Williams, a trumpet player and electroacoustic composer, thrives at the intersections of jazz, ambient music, and experimental sound art. His past work—like the 2021 collaboration Sans Soleil with saxophonist Patrick Shiroishi—revealed a fascination with texture and the smallest audible details, turning improvised breath and brass into something almost tactile. In his Remembrance Quartet and on 2022’s Live, Williams leaned into the communal spirit of jazz and groove. But Odu: Vibration II marks a new creative summit: a work that merges deep improvisation, ambient sound design, and raw emotional gravity into one immersive form.
Recorded live at Roulette Intermedium in New York with Shiroishi and trombonist Kalia Vandever, the album hardly feels “live” in the traditional sense. Each instrument is filtered, stretched, and submerged in effects until their origins blur. The result is less a performance than a sonic descent—Williams has called the record a metaphorical journey into a cave, a space both physical and mythic. The album unfolds slowly, like a long camera shot moving into darkness, where sound takes on geological weight.

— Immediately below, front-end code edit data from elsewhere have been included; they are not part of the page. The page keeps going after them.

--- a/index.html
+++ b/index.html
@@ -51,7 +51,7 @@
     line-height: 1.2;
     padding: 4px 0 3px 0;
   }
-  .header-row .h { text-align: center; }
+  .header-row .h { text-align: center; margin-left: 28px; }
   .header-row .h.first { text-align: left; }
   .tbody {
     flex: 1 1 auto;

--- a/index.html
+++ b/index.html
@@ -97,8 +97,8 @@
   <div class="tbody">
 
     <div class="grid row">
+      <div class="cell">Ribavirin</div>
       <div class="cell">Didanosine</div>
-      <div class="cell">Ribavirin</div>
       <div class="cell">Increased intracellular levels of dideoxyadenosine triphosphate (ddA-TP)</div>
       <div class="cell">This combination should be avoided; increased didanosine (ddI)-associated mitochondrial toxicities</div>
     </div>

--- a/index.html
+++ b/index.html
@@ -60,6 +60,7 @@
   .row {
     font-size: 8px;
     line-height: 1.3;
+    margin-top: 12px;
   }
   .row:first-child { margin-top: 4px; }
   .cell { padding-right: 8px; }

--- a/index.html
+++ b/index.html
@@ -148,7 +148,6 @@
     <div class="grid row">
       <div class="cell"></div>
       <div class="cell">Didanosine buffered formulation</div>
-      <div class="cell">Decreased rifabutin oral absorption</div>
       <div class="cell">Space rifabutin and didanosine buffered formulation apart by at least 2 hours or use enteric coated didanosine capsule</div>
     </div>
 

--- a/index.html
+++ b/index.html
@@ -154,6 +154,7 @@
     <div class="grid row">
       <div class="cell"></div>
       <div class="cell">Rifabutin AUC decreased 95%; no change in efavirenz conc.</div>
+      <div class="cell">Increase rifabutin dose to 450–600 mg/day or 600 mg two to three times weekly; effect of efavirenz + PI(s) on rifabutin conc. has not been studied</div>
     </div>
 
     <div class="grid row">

The opener, “Moon,” begins with a deep, vibrating synth drone and the breathy whisper of a horn. As layers accumulate, faint melodies emerge—tentative, searching, then swallowed by vast reverb. Williams’ trumpet seems to hover above a shifting landscape, joined by the plaintive cries of his collaborators. It’s music that glows and vanishes at the same time. “Visage,” which follows, feels lighter—a study in harmonic interplay, the three horns moving together in slow, glowing motion. The track’s quiet beauty recalls the meditative grandeur of Stars of the Lid or the spiritual minimalism of Alice Coltrane.
But Odu soon unravels. “location.echo” strips everything away until only hissing breaths, scraping textures, and ghostly echoes remain. It’s the sound of losing orientation, as if the listener has ventured too far into the cave. In interviews, Williams has admitted that his fascination with caves is partly rooted in fear—a primal discomfort with darkness and the unknown. That anxiety ripples through the second half of the album, where structure and melody give way to chaos.

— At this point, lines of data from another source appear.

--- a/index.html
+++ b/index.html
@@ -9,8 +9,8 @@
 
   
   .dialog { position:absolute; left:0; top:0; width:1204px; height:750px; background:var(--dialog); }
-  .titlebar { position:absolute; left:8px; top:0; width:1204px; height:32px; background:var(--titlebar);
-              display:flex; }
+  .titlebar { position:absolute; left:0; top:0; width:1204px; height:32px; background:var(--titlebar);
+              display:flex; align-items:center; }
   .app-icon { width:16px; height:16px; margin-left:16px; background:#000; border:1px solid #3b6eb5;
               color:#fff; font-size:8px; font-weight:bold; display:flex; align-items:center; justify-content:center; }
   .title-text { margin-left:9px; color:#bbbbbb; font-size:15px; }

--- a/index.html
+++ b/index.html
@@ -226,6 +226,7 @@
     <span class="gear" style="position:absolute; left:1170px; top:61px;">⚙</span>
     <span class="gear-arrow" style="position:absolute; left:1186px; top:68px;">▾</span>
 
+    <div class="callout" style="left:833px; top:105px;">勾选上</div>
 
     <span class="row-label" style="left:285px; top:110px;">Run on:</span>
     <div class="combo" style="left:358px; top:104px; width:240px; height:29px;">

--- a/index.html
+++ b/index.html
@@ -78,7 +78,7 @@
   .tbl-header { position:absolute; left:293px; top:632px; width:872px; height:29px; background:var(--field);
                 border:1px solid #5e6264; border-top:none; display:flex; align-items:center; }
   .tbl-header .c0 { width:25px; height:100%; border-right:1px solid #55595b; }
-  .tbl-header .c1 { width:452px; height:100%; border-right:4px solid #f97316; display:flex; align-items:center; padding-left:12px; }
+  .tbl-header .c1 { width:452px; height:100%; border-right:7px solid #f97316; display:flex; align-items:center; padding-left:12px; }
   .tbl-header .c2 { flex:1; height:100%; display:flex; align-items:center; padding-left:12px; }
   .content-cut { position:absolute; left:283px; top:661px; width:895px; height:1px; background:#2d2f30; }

“Waning” offers a brief reprieve: Williams’ trumpet floats above field recordings and chiming bells, evoking a fragile peace. But the centerpiece, “Stemmed outwards,” pulls the listener into a storm of distortion and static. For nearly 15 minutes, sounds loop and fracture, like broken transmissions from deep underground. Shiroishi’s saxophone cuts through the noise with a piercing, anguished solo, summoning the raw emotion that underlies the album’s abstraction.
Then comes the release. “Stemmed inwards,” the brief final track, reintroduces calm and harmony—three horns in unison, glowing and clear, as if sunlight has finally reached the cave floor. After the turbulence, the simplicity feels redemptive.
What makes Odu: Vibration II extraordinary is not its technical ambition but its sense of passage. Williams doesn’t just craft an ambient record; he builds an emotional journey through fear, disorientation, and renewal. The album’s darkness is real, but so is its light. In the end, it feels less like a performance and more like a shared act of survival—a reminder that even in the deepest spaces of sound and silence, we are never alone.